If affordability continues to deteriorate, inventory build-up will accelerate. The 2025 lines will be higher, even closer to old normal levels.
New listings are increasing
There were 53,000 new listings unsold this week. That’s 9% more unsold new listings than the same week a year ago. This level of new listings will lead to inventory growth. If we add the 7,800 direct sales of new listings, that is 4.7% more sellers than a year ago.
In the graph, 5% more sellers than a year ago are within the range we want to see. The red line is right at the level of pre-pandemic sellers. It is healthy for the housing market to have slightly more sellers than in recent years.
This is the holiday week, so we will have a big dip in new offerings this coming week.
The conclusion from the new advertising data is that we are hopeful. If the market is to grow in 2025, this data will need to produce 5-10% more sellers every week than we have had in recent years.

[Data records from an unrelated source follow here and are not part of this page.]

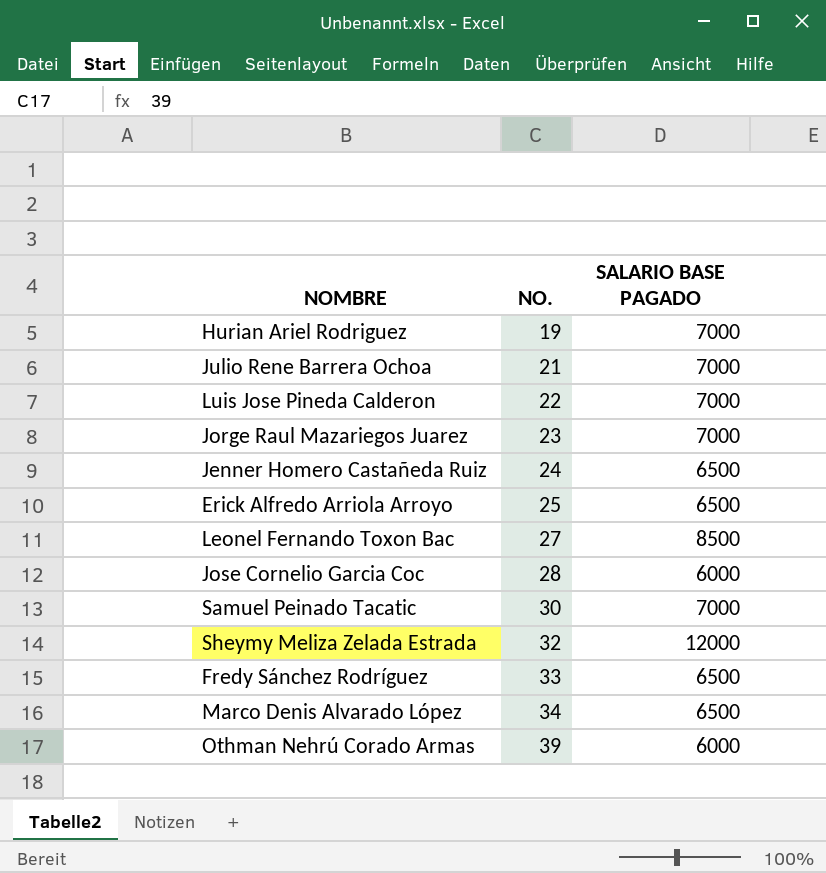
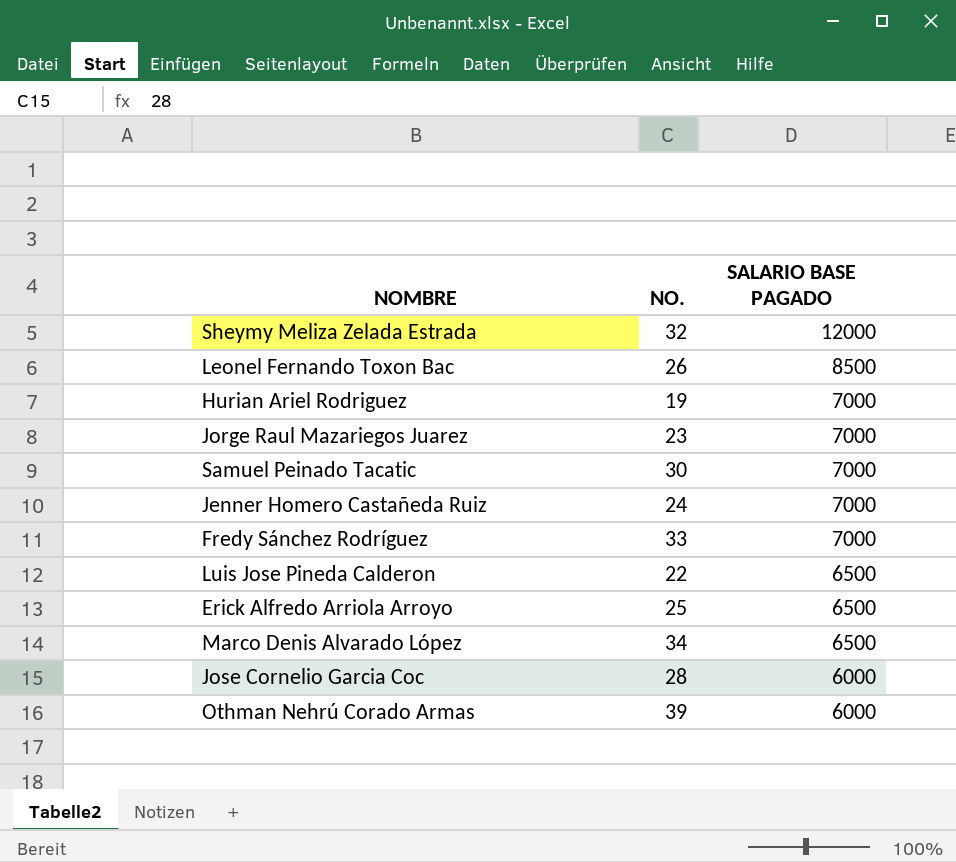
row order: NO. ascending -> SALARIO BASE PAGADO descending
row Julio Rene Barrera Ochoa: 21 | 7000 -> none
Leonel Fernando Toxon Bac | NO.: 27 -> 26
Jenner Homero Castañeda Ruiz | SALARIO BASE PAGADO: 6500 -> 7000
Fredy Sánchez Rodríguez | SALARIO BASE PAGADO: 6500 -> 7000
Luis Jose Pineda Calderon | SALARIO BASE PAGADO: 7000 -> 6500

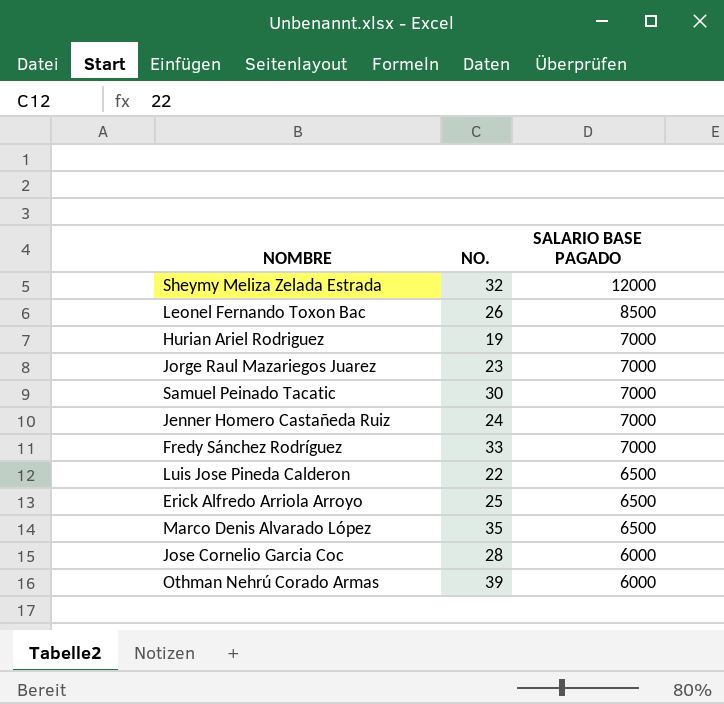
Marco Denis Alvarado López | NO.: 34 -> 35

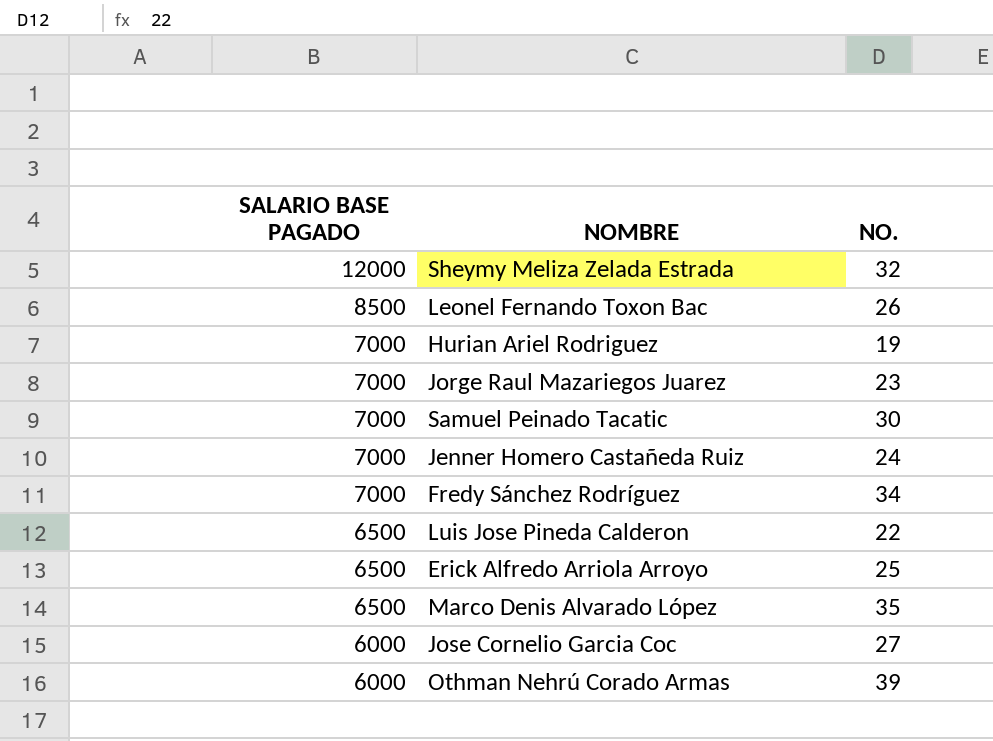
column SALARIO BASE PAGADO | position: 3 -> 1
Fredy Sánchez Rodríguez | NO.: 33 -> 34
Jose Cornelio Garcia Coc | NO.: 28 -> 27

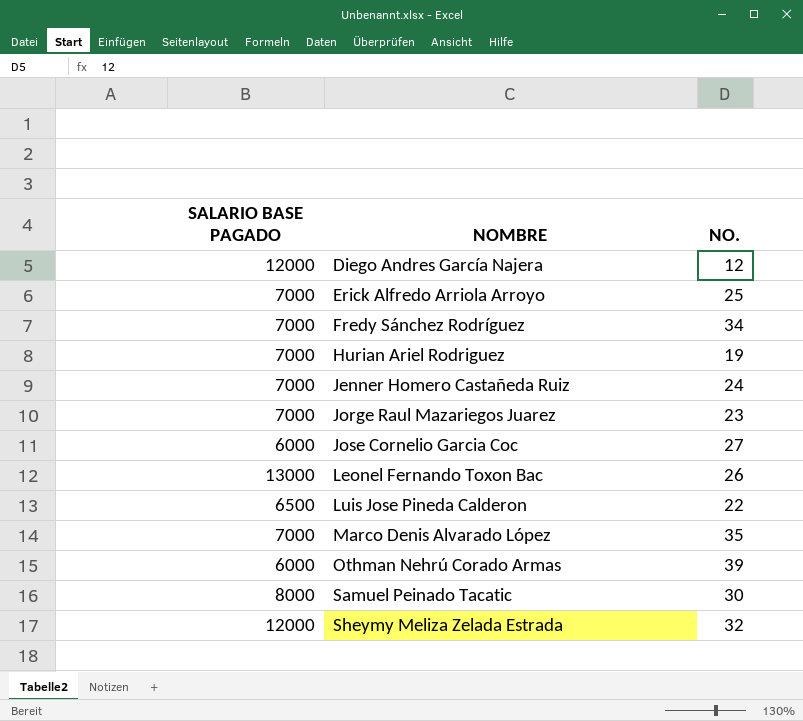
row order: SALARIO BASE PAGADO descending -> NOMBRE ascending
row Diego Andres García Najera: none -> 12000 | 12
Erick Alfredo Arriola Arroyo | SALARIO BASE PAGADO: 6500 -> 7000
Leonel Fernando Toxon Bac | SALARIO BASE PAGADO: 8500 -> 13000
Marco Denis Alvarado López | SALARIO BASE PAGADO: 6500 -> 7000
Samuel Peinado Tacatic | SALARIO BASE PAGADO: 7000 -> 8000

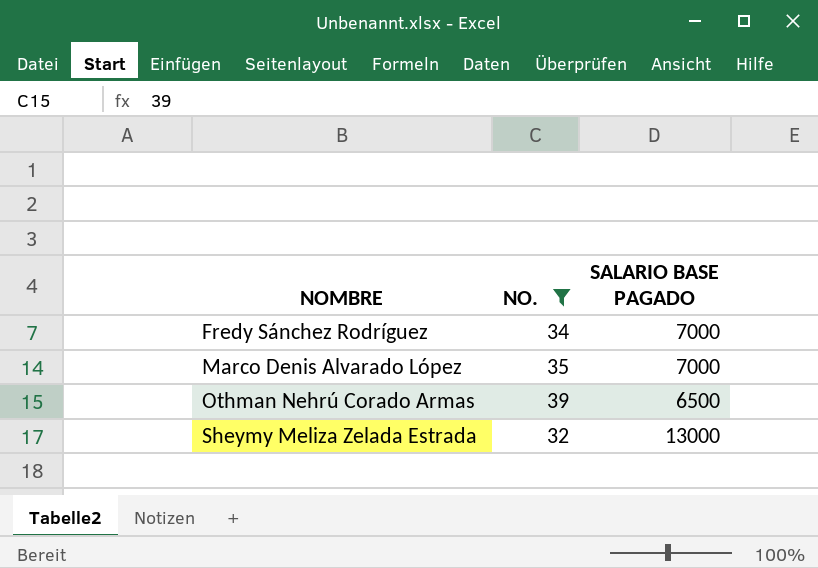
filter: none -> NO. >= 32
column SALARIO BASE PAGADO | position: 1 -> 3
Othman Nehrú Corado Armas | SALARIO BASE PAGADO: 6000 -> 6500
Sheymy Meliza Zelada Estrada | SALARIO BASE PAGADO: 12000 -> 13000

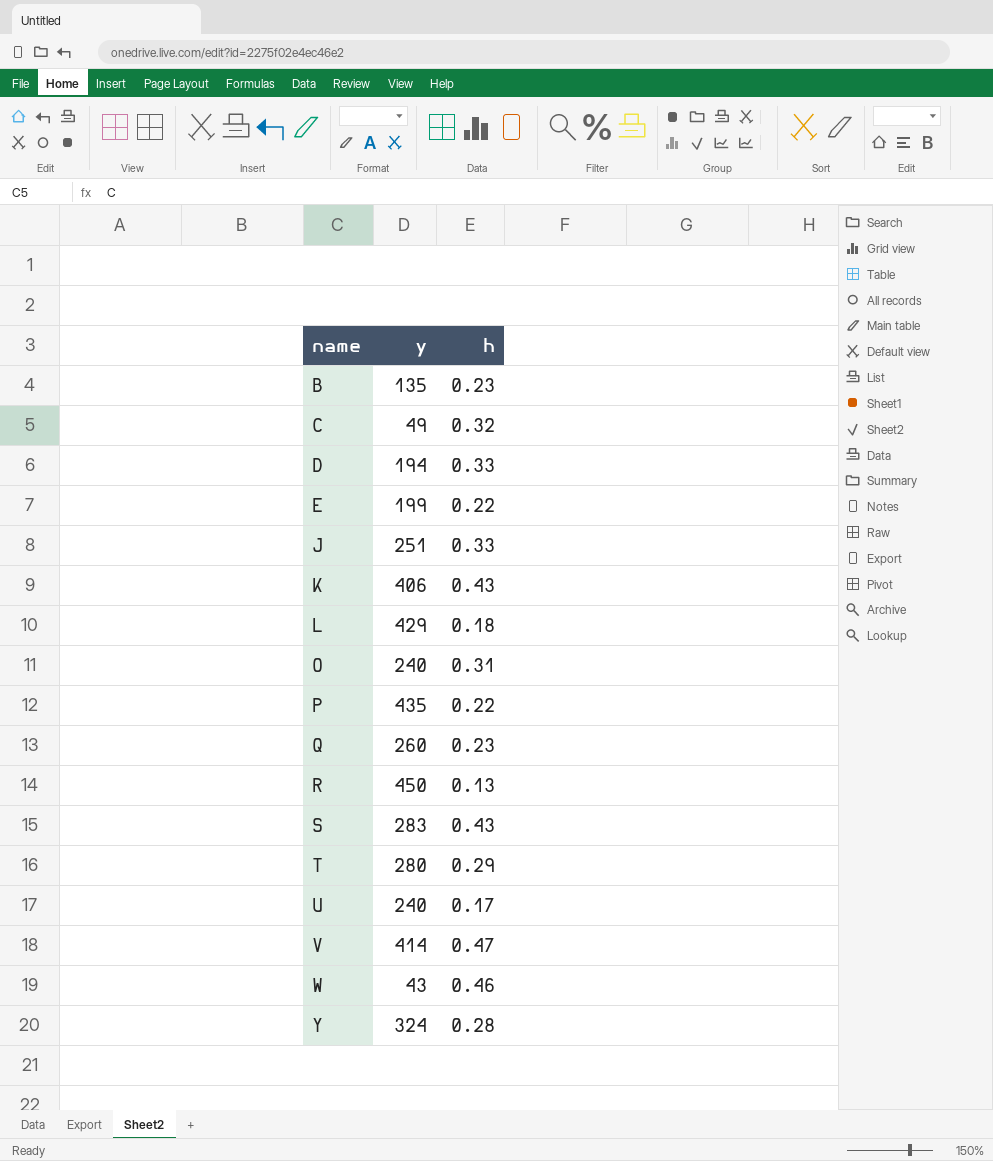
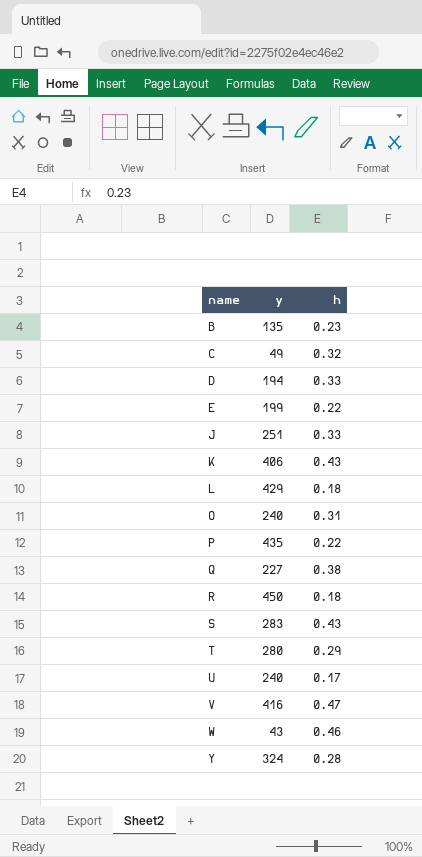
Q | y: 260 -> 227
Q | h: 0.23 -> 0.38
R | h: 0.13 -> 0.18
V | y: 414 -> 416

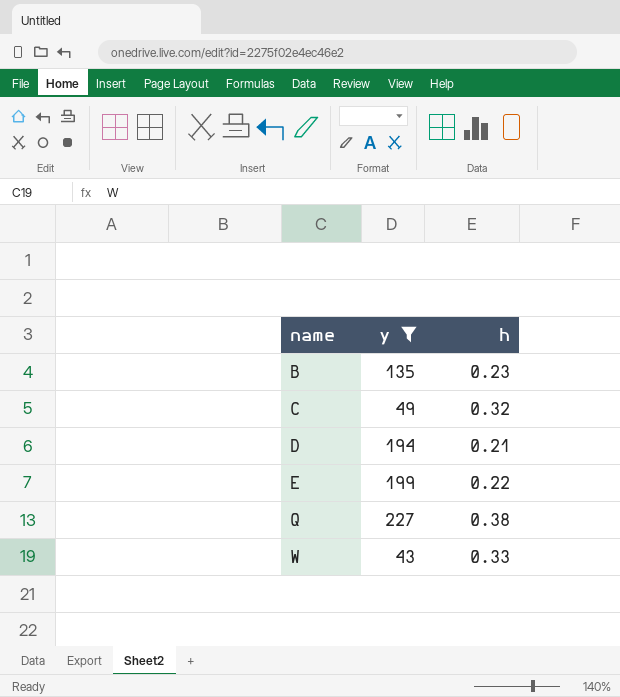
filter: none -> y <= 227
D | h: 0.33 -> 0.21
W | h: 0.46 -> 0.33

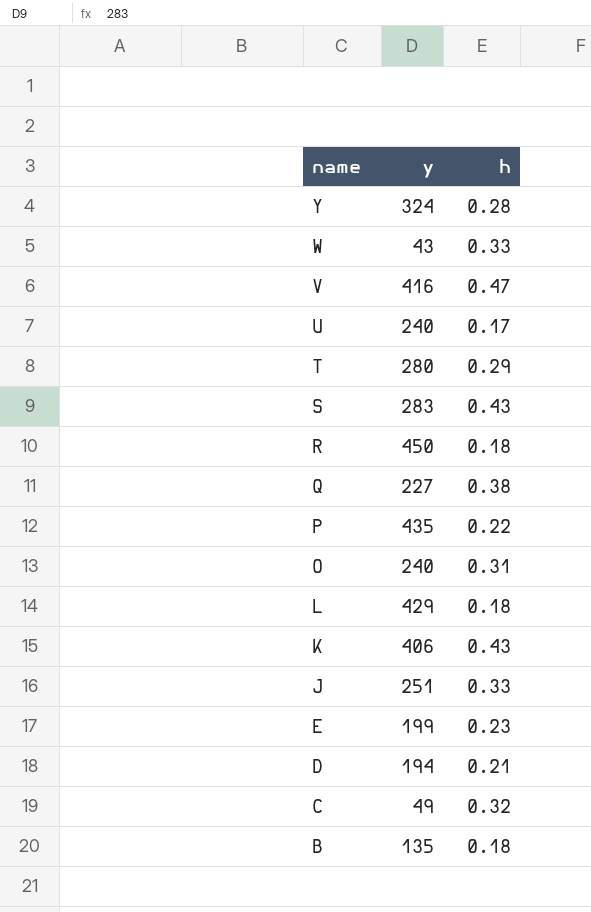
filter: y <= 227 -> none
row order: name ascending -> name descending
E | h: 0.22 -> 0.23
B | h: 0.23 -> 0.18

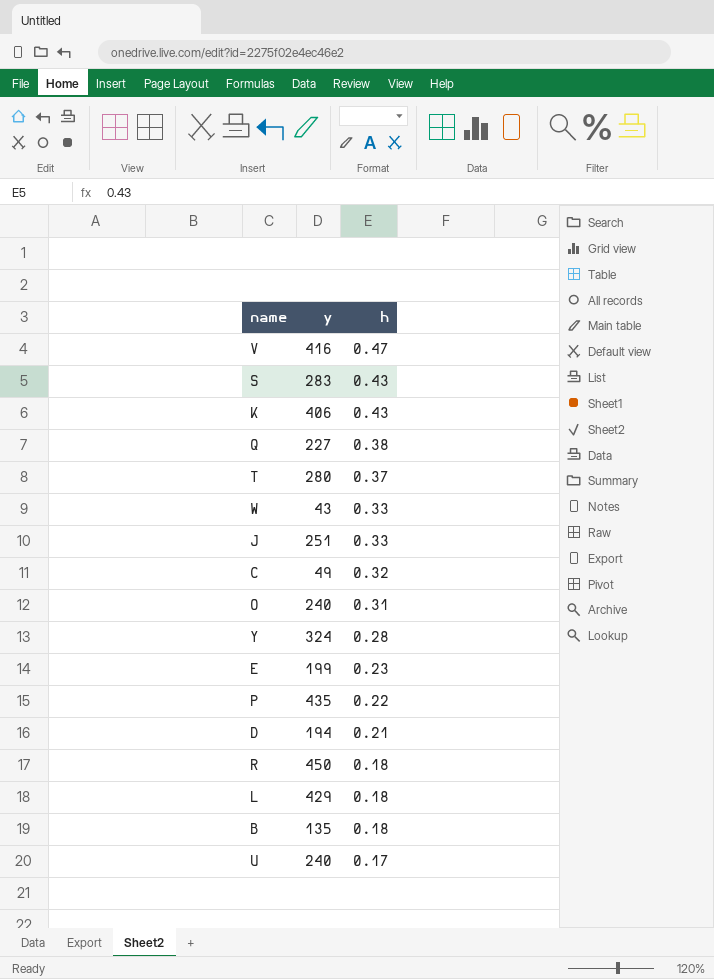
row order: name descending -> h descending
T | h: 0.29 -> 0.37

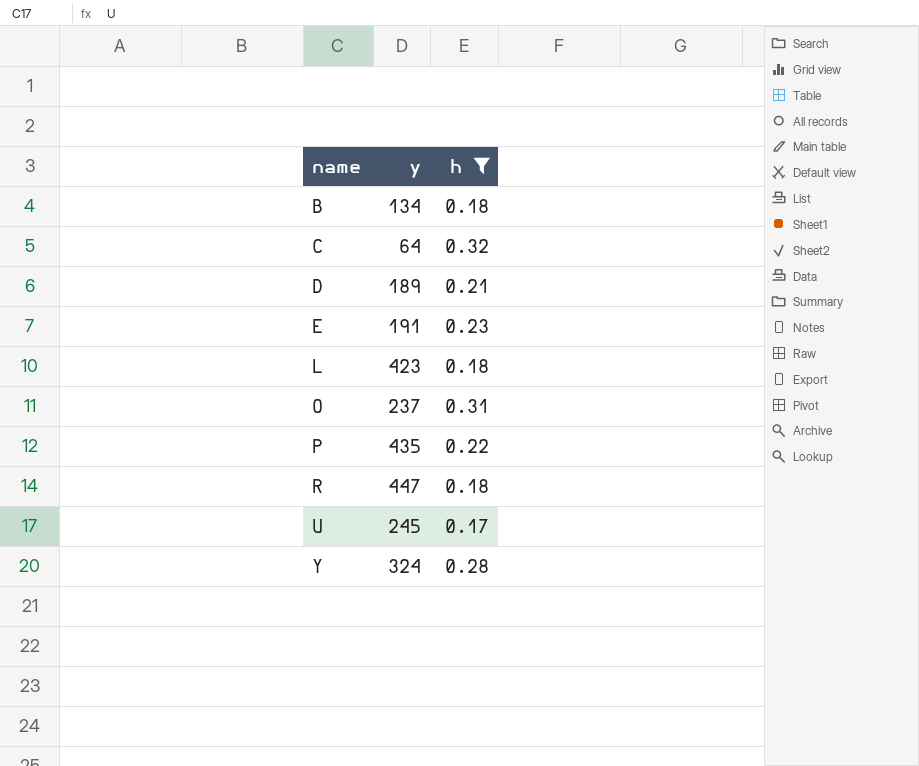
filter: none -> h <= 0.32
row order: h descending -> name ascending
B | y: 135 -> 134
C | y: 49 -> 64
D | y: 194 -> 189
E | y: 199 -> 191
L | y: 429 -> 423
O | y: 240 -> 237
R | y: 450 -> 447
U | y: 240 -> 245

Home sales at an average pace
There were 56,000 new contracts pending last week, which was a pretty good figure for mid-November. That was 6% more new contracts than a week ago and also 6% more than a year ago.
An average of 56,000 new contracts are received every week for single-family homes. Here we look at the average pace of house sales. The homes that are starting a contract now will largely close in December and January. We recently heard that NAR announced that sales increased in October compared to last year. We can see that every week in the Altos data.
The conclusion about house sales is that we are finally counting slightly more house sale transactions than last year. I expect that growth to continue in 2025, but it is not much growth. We predict 4.2 million home sales in 2025, up from 4 million in 2024. We’ll see that trend every week in this chart. If the trend is down, we will revise our forecast lower. Stay informed.
House prices are rising
Despite the affordability crisis, we measured an increase in home purchase prices this week. The median price of new home sales was $385,000, which is an increase of 1.3% from a week ago and an average of 5% more than last year. Even with a mortgage interest rate of 7% and the highest mortgage payment ever, house prices have not fallen nationally.
House prices are holding up better than expected, while demand was weak earlier this year. We measure sales prices — before the sale takes place. This is the price people buy. Asking prices are also higher than last year. The average price of all homes this week is $429,900, which is 1% higher than last year.
The average price of new listings for the week was $397,000. The price of the new offers is on average about 3% higher than last year.
It’s hard to imagine scenarios where house prices rise dramatically next year unless there is a crisis that sends mortgage rates down to the low 5s. In the HousingWire forecast document, we published several scenarios in which house prices could fall nationwide in 2025. We examine these scenarios and identify data you can look at to know if any of these home price correction scenarios are underway. Affordability is a legitimate reason to believe that house prices may fall next year.
Price reductions are increasing
Some data looks to the future for price trends, and if we look there we may see a signal that prices are softening due to recently increased mortgage rates. The percentage of homes on the market with price reductions increased this week to 39.1%. It seems likely that there are sellers who didn’t quite close the deal in October. Now, after the elections, mortgage rates have risen again, meaning that those homes did not receive any offers.
If your home is listed and the market has cooled after the election, you have two options: you can withdraw and try again in the spring, or you can lower your asking price. It seems some are lowering their asking prices.
In each of the past two years, late November has been the peak of mortgage rates and the peak of price cuts. It’s the holidays, so homes with no offers are typically removed from the list so they can try again after the new year.
In the Alts We look back at more than 90 days of data to measure price reductions. Most MLSs allow you to withdraw for 30 days and relist as a new listing. Altos keeps track of these relists. If a house is foreclosed on Thanksgiving and relisted at a lower price in January, we see that in January and track it as a price reduction.
Mike Simonsen is the founder of Altos Research.